Well, I wouldn't do it the way they are asking, but they know what they want, so...

The trick is, if you want to sequence something, you need a table or query that provides it for counting, ordering, and the like.

SO...

You need a special first-letter-counting query for which one column is

PHP:
Ltr1: Left$( Trim$(LastName), 1)

and another column is the assigned AlphaNumber for that student.

From here, you can do DCount calls to get a count of the number of records in the database for which the Ltr1 field matches the first letter of the name in question and the AlphaNumber column is NOT zero. This DCount tells you how many A's, B's, C's, etc. you have ALREADY assigned. The next number is just 1 + the value of that DCount, and you can assign it through the same query.

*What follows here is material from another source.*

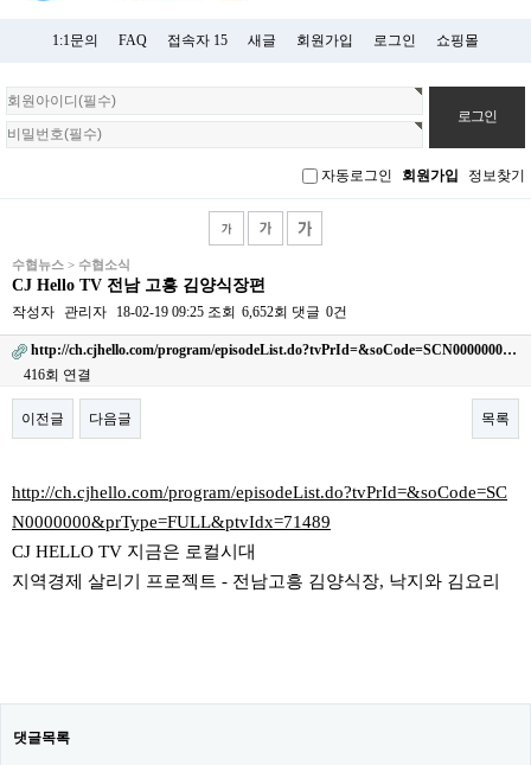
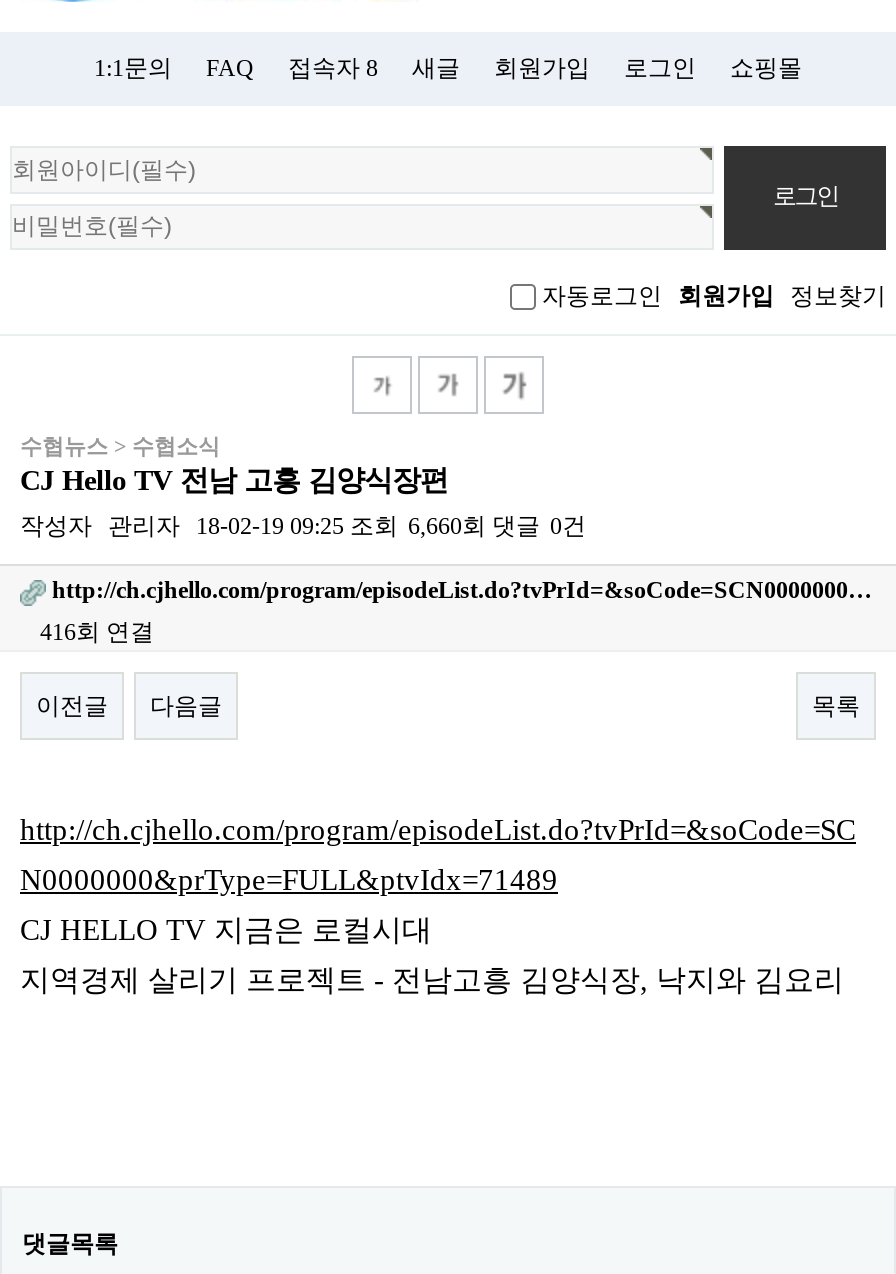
[167,32,228,49] 접속자 15 -> [288,54,378,82] 접속자 8
[12,304,347,320] 작성자 관리자 18-02-19 09:25 조회 6,652회 댓글 0건 -> [20,512,586,540] 작성자 관리자 18-02-19 09:25 조회 6,660회 댓글 0건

This makes the AlphaNumber ineligible for use as a prime key but itself (it repeats), though taken together with the Ltr1 field, once all students have assigned code numbers, it would be ok as part of a compound key that included LTR. HOWEVER, while any part of the student list is still missing numbers, you will have duplicate (0) entries in the AlphaNumber field. So you cannot make too many assumptions about the number until everything is fully assigned and you are ready to lock it down.
 
When systems were primarially manual (back in prehistoric times) and easy alternate lookups were not available, ID numbers were given meaning so that they might be easily remembered or reconstructed. We don't need to do that any more. Most "modern" systems use system-generated number fields as ids. For somthing that would be visible to the user, the id would normally be 6 or 7 digits and start numbering from 100000 or 1000000 so as to avoid the problem of leading zeros.

It is quite easy to start an autonumber at a given value so you can then generate fixed length numbers. Simply create an append query that appends a dummy record with a value for the autonumber field of 1 less than where you want to start the automatic assignment.

I would avoid "meaningful" numbers like the plague.